# [Exercise instructions]
Reproduce every record below, character by character.
[[ Data in this exercise, beginning ]]
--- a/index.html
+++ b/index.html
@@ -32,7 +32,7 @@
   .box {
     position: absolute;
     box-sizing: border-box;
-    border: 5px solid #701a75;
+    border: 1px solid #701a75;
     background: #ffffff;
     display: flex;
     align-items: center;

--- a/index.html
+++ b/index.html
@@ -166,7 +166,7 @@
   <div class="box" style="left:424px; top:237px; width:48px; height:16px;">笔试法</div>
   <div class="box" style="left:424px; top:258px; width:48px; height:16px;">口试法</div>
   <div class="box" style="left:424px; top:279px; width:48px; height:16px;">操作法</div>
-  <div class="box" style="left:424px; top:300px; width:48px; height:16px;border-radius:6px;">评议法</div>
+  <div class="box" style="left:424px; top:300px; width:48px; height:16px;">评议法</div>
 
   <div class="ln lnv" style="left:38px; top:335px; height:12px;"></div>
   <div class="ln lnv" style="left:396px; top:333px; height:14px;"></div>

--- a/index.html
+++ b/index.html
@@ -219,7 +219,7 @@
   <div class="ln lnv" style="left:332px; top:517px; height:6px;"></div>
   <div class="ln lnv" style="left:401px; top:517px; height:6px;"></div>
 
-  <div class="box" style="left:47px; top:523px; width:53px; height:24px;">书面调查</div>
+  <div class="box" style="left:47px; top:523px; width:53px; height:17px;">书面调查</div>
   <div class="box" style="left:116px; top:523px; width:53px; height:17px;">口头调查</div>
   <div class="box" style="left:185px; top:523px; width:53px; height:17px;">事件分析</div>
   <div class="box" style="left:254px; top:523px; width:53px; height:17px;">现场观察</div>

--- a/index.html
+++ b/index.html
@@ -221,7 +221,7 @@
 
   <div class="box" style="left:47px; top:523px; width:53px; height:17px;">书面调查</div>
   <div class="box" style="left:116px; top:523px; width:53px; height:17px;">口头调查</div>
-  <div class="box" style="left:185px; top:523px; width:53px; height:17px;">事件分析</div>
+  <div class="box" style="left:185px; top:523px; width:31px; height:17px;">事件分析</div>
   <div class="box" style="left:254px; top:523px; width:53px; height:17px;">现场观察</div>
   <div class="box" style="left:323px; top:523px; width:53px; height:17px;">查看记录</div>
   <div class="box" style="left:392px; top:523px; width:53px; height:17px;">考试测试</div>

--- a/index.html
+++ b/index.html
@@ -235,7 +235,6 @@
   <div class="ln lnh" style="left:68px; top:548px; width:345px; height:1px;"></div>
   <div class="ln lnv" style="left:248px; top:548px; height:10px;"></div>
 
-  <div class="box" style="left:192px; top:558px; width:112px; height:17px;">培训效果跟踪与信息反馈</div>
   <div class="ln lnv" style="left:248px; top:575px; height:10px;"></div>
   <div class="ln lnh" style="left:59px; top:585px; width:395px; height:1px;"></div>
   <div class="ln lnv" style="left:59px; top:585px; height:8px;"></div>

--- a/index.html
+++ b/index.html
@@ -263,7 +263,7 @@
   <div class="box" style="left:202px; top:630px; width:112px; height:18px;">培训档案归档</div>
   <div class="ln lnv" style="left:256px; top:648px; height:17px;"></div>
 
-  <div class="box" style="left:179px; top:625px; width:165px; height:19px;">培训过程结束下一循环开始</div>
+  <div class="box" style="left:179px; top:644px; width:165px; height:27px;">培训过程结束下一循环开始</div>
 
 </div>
[[ Data in this exercise, end ]]
# [Solution for this exercise]
--- a/index.html
+++ b/index.html
@@ -32,7 +32,7 @@
   .box {
     position: absolute;
     box-sizing: border-box;
-    border: 5px solid #701a75;
+    border: 1px solid #701a75;
     background: #ffffff;
     display: flex;
     align-items: center;

--- a/index.html
+++ b/index.html
@@ -166,7 +166,7 @@
   <div class="box" style="left:424px; top:237px; width:48px; height:16px;">笔试法</div>
   <div class="box" style="left:424px; top:258px; width:48px; height:16px;">口试法</div>
   <div class="box" style="left:424px; top:279px; width:48px; height:16px;">操作法</div>
-  <div class="box" style="left:424px; top:300px; width:48px; height:16px;border-radius:6px;">评议法</div>
+  <div class="box" style="left:424px; top:300px; width:48px; height:16px;">评议法</div>
 
   <div class="ln lnv" style="left:38px; top:335px; height:12px;"></div>
   <div class="ln lnv" style="left:396px; top:333px; height:14px;"></div>

--- a/index.html
+++ b/index.html
@@ -219,7 +219,7 @@
   <div class="ln lnv" style="left:332px; top:517px; height:6px;"></div>
   <div class="ln lnv" style="left:401px; top:517px; height:6px;"></div>
 
-  <div class="box" style="left:47px; top:523px; width:53px; height:24px;">书面调查</div>
+  <div class="box" style="left:47px; top:523px; width:53px; height:17px;">书面调查</div>
   <div class="box" style="left:116px; top:523px; width:53px; height:17px;">口头调查</div>
   <div class="box" style="left:185px; top:523px; width:53px; height:17px;">事件分析</div>
   <div class="box" style="left:254px; top:523px; width:53px; height:17px;">现场观察</div>

--- a/index.html
+++ b/index.html
@@ -221,7 +221,7 @@
 
   <div class="box" style="left:47px; top:523px; width:53px; height:17px;">书面调查</div>
   <div class="box" style="left:116px; top:523px; width:53px; height:17px;">口头调查</div>
-  <div class="box" style="left:185px; top:523px; width:53px; height:17px;">事件分析</div>
+  <div class="box" style="left:185px; top:523px; width:31px; height:17px;">事件分析</div>
   <div class="box" style="left:254px; top:523px; width:53px; height:17px;">现场观察</div>
   <div class="box" style="left:323px; top:523px; width:53px; height:17px;">查看记录</div>
   <div class="box" style="left:392px; top:523px; width:53px; height:17px;">考试测试</div>

--- a/index.html
+++ b/index.html
@@ -235,7 +235,6 @@
   <div class="ln lnh" style="left:68px; top:548px; width:345px; height:1px;"></div>
   <div class="ln lnv" style="left:248px; top:548px; height:10px;"></div>
 
-  <div class="box" style="left:192px; top:558px; width:112px; height:17px;">培训效果跟踪与信息反馈</div>
   <div class="ln lnv" style="left:248px; top:575px; height:10px;"></div>
   <div class="ln lnh" style="left:59px; top:585px; width:395px; height:1px;"></div>
   <div class="ln lnv" style="left:59px; top:585px; height:8px;"></div>

--- a/index.html
+++ b/index.html
@@ -263,7 +263,7 @@
   <div class="box" style="left:202px; top:630px; width:112px; height:18px;">培训档案归档</div>
   <div class="ln lnv" style="left:256px; top:648px; height:17px;"></div>
 
-  <div class="box" style="left:179px; top:625px; width:165px; height:19px;">培训过程结束下一循环开始</div>
+  <div class="box" style="left:179px; top:644px; width:165px; height:27px;">培训过程结束下一循环开始</div>
 
 </div>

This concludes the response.